Work order: Include no pictures. Output exactly the lines from the one that contains "text: 78 ->" through the final line of the entries.

[Code change snippets]
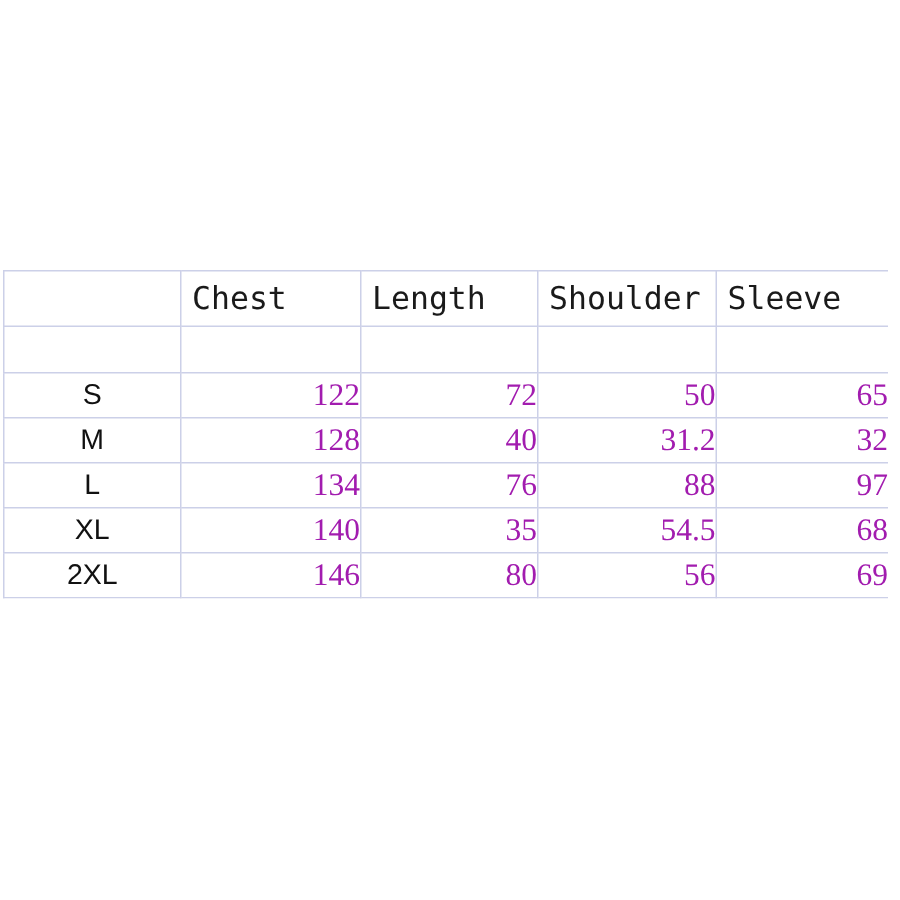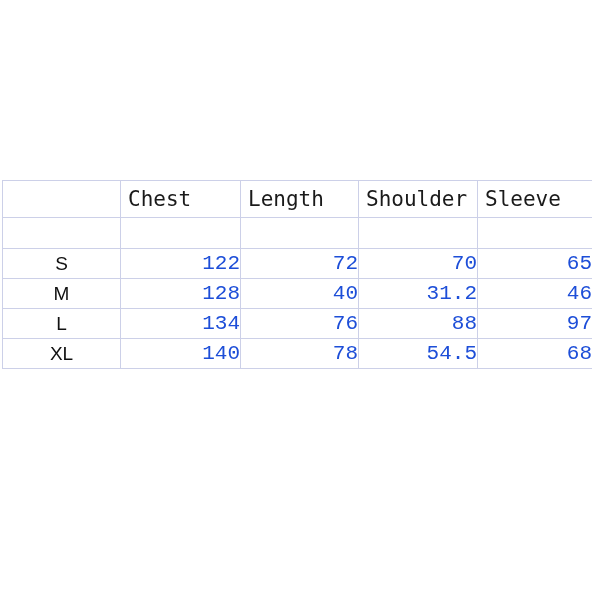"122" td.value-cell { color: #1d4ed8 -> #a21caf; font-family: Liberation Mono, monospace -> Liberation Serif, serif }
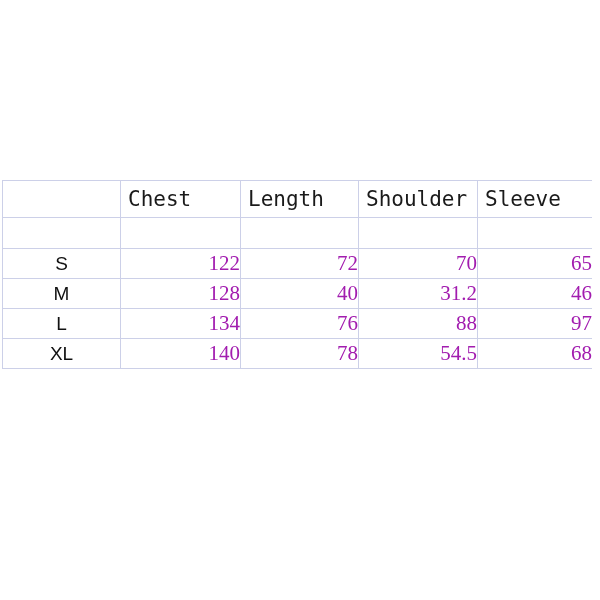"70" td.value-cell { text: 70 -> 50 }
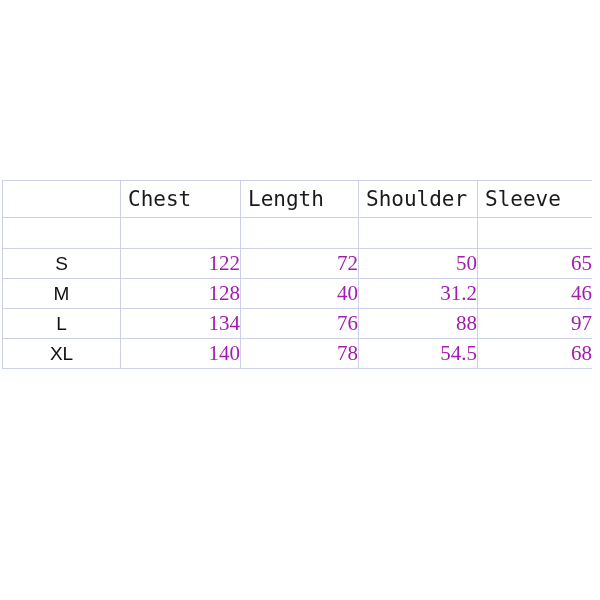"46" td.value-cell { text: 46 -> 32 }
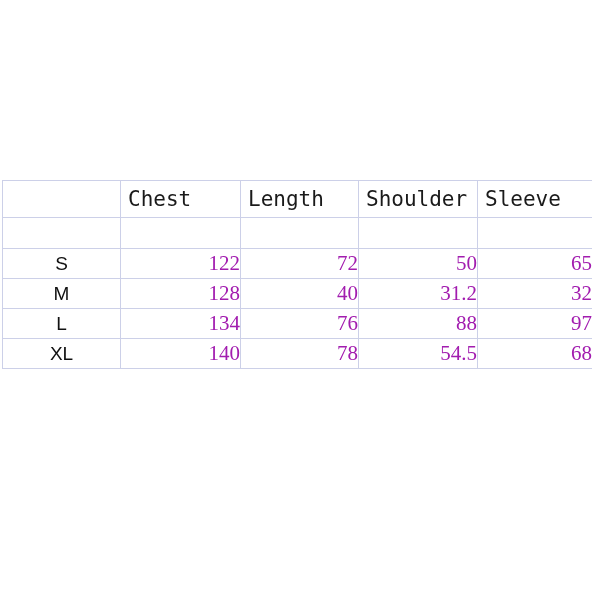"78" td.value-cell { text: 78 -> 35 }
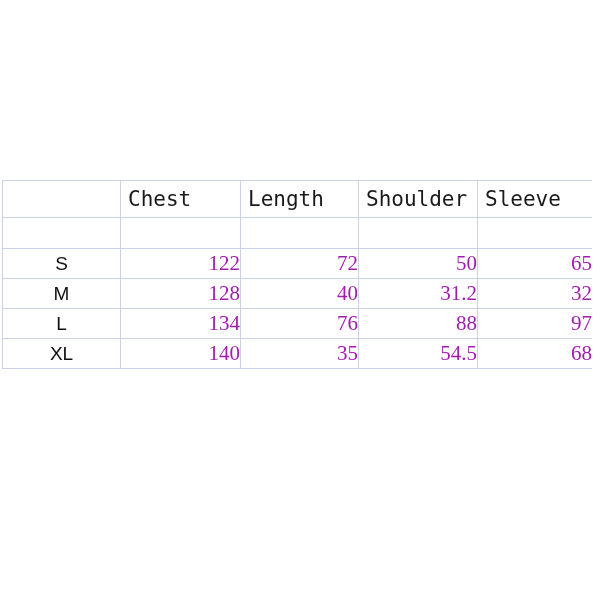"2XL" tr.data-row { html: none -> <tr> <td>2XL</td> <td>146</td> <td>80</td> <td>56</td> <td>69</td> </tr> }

Solution to the exercise:
"78" td.value-cell { text: 78 -> 35 }
"2XL" tr.data-row { html: none -> <tr> <td>2XL</td> <td>146</td> <td>80</td> <td>56</td> <td>69</td> </tr> }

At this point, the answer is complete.